DEPRESSED IN THE RAIN? IT'S ST. HELENS AGAIN
It's alarming how many English towns work metrically as a substitute.

NO FOOD, NO DRINK, YOUR FEET ARE FROZEN. YOU'RE NO GOOD HERE, IT'S HALF-DAY CLOSING!
Although parts of Shropshire seem to roll up the carpet for half the year.

'TWO CHOC ICES, MISS?' LET'S SEE WHO TAKES THE PISS...
A lad I knew at Uni once made the mistake of winding his window down when flagged down on a country lane and coming up with the witty sally. The gentlemen of the police retorted playfully: had they thought of coffee enemas back then I'm sure they would have done it.

IF IT LOOKS LIKE A SACK OF SPUDS, SOUNDS LIKE A SACK OF SPUDS AND RIDES LIKE A BIKE, IMAGINE JUST WHAT IT'S MUM LOOKS LIKE
I actually heard that one in a lift in the Town Hall.

HTH!

22 September 2008 at 19:13  
Blogger Mrs Pouncer said...

Kevvers!! No, no more!! You boys are excelling yourselves! I am shrieking!!!

23 September 2008 at 07:59  
Blogger M C Ward said...

Nice work indeed, Kevin. This could become a whole new blog - the type with lists that appears on Google's Blogs of Note section. It could be called Crossing Borders? Follow These Orders.

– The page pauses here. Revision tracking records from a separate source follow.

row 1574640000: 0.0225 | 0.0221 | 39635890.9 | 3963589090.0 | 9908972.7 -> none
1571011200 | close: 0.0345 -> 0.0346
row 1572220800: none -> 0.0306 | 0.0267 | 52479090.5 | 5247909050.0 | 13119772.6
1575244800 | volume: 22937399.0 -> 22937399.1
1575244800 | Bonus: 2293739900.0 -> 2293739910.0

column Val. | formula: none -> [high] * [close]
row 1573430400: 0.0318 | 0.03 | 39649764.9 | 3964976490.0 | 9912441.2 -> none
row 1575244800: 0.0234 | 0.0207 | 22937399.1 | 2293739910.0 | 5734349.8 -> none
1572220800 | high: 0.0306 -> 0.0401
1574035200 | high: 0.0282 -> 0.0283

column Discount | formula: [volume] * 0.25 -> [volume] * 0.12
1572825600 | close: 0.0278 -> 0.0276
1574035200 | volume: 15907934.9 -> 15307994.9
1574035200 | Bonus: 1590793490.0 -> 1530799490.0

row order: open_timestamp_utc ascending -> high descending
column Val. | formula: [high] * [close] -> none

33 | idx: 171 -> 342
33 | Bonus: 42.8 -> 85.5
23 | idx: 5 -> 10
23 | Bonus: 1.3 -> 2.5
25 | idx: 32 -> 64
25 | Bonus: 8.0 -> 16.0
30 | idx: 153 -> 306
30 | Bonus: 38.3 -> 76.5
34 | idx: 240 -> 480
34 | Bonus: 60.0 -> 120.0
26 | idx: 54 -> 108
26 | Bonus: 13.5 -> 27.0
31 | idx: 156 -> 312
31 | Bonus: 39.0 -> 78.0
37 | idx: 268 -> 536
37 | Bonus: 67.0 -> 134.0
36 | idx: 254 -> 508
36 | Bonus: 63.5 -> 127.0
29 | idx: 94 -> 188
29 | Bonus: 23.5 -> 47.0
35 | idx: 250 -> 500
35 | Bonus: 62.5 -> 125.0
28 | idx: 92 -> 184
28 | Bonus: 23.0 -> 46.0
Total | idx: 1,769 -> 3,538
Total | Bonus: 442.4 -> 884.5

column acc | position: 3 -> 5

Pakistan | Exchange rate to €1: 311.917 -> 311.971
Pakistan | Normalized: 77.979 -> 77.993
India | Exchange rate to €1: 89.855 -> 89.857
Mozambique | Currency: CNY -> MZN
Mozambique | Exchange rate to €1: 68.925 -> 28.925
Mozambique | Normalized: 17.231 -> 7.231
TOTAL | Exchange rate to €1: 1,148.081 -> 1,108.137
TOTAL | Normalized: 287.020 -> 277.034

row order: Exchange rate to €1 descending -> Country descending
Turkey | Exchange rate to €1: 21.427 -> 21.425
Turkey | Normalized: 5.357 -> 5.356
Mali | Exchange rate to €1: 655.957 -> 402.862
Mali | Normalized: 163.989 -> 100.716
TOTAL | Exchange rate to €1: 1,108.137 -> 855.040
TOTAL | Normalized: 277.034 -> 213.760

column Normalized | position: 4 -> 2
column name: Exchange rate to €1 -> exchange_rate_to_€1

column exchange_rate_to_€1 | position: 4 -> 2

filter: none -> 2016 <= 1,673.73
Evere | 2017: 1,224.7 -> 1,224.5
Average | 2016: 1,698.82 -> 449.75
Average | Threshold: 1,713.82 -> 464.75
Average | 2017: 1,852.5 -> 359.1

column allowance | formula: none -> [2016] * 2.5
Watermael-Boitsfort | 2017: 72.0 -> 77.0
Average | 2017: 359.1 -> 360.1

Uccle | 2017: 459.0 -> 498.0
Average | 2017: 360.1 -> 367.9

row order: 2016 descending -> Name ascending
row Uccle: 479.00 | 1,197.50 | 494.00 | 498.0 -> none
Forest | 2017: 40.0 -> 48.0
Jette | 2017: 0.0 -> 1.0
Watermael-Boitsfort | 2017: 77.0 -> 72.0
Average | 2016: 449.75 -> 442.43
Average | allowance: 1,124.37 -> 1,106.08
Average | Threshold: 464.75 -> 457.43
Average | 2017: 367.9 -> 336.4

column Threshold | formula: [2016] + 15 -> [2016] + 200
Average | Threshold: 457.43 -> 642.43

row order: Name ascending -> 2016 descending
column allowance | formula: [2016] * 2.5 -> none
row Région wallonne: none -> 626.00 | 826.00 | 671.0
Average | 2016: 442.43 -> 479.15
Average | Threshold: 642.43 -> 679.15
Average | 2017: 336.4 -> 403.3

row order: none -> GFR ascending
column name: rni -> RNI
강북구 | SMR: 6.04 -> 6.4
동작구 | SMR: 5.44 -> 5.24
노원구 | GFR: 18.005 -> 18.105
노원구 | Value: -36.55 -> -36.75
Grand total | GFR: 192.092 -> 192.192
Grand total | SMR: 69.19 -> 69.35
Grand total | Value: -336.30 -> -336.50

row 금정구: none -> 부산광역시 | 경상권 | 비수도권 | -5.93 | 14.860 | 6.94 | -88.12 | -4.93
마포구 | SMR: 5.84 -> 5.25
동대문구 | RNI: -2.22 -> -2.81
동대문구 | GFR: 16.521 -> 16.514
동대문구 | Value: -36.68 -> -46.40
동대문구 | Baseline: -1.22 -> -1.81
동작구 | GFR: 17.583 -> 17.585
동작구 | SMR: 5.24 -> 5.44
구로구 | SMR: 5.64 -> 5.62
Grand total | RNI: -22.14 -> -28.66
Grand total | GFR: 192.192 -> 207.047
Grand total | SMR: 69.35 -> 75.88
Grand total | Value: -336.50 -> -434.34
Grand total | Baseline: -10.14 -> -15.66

A man can dream... and so can I.

23 September 2008 at 09:23  
Blogger Gadjo Dilo said...

...a whole new blog...? It could be a whole new book, MC!! There's stupidier stuff than that gets published - and it should be easier money than TEFL.

24 September 2008 at 02:18  
Blogger No Good Boyo said...

Some ex-Sovbloc tips:

HAIR FALLING OUT AND EYES FULL OF PUS? YOU'VE VENTURED TOO FAR INTO SOUTH BELARUS.

Chernobyl is just one more disadvantage that country has to endure.

DON'T MENTION THE WAR WHEN YOU SUP WITH THE LETTISH, THE SS DID THEIR JOB SO LET'S NOT GET PETTISH.

Excessive enthusiasm for the Nazi-Soviet pact marked some elements of Baltic society.

LAP-DANCING AND PORK FAT WILL KEEP A MAN SANE. BA FLIES DIRECTLY TO KIEV, UKRAINE.

That entry was sponsored by the Ukrainian Ministry of Tourism and Matrimony.

27 September 2008 at 03:17  
Blogger Gadjo Dilo said...

...the Ukrainian Ministry of Tourism and Matrimony. Ah yes, I've heard though that Kherson is the sweetest honeypot for this activity. (A friend told me, you understand).